Work task
The result should be every line of the listing that holds the word "these".

Data supplied
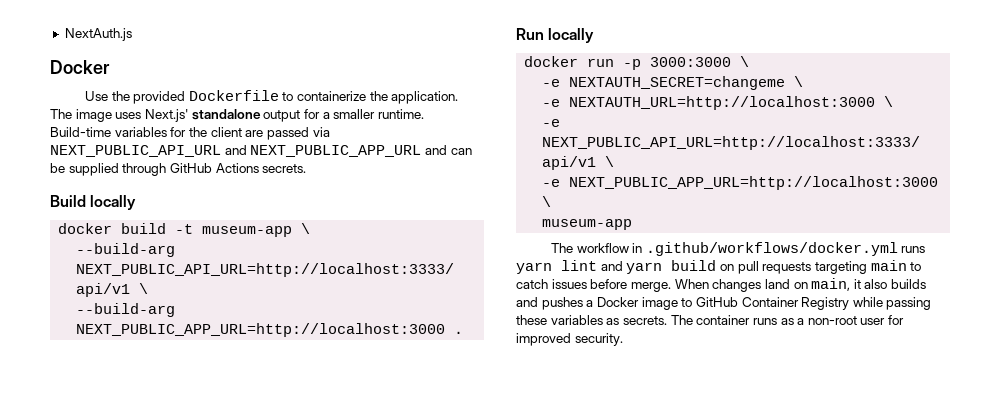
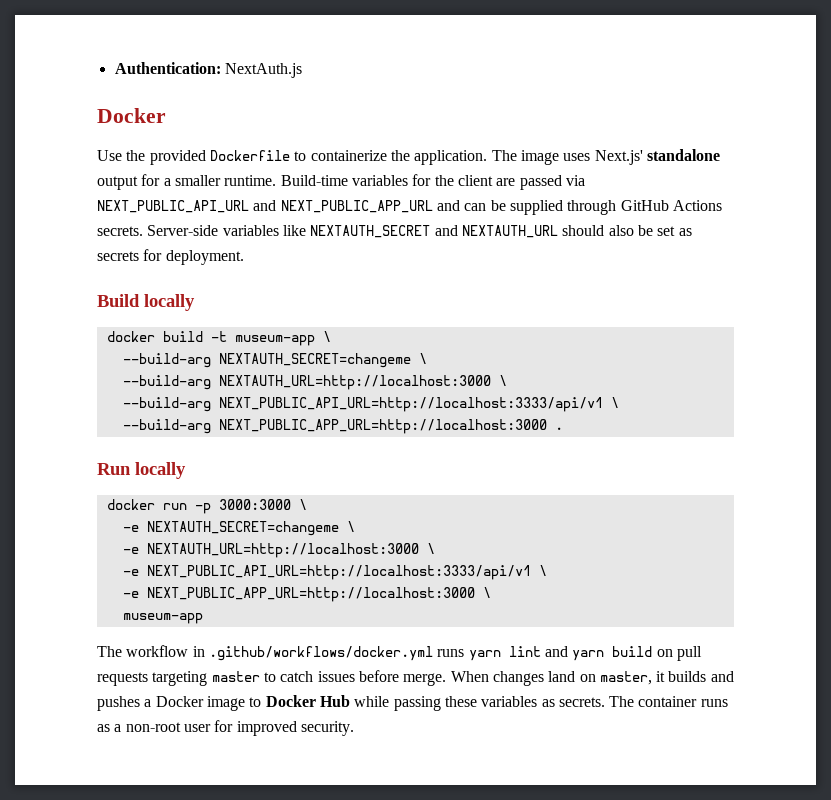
- NextAuth.js
+ Authentication: NextAuth.js
+ Server-side variables like NEXTAUTH_SECRET and NEXTAUTH_URL should also be set as secrets for deployment.
+ --build-arg NEXTAUTH_SECRET=changeme \
+ --build-arg NEXTAUTH_URL=http://localhost:3000 \
- The workflow in .github/workflows/docker.yml runs yarn lint and yarn build on pull requests targeting main to catch issues before merge.
+ The workflow in .github/workflows/docker.yml runs yarn lint and yarn build on pull requests targeting master to catch issues before merge.
- When changes land on main, it also builds and pushes a Docker image to GitHub Container Registry while passing these variables as secrets.
+ When changes land on master, it builds and pushes a Docker image to Docker Hub while passing these variables as secrets.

Response area
- When changes land on main, it also builds and pushes a Docker image to GitHub Container Registry while passing these variables as secrets.
+ When changes land on master, it builds and pushes a Docker image to Docker Hub while passing these variables as secrets.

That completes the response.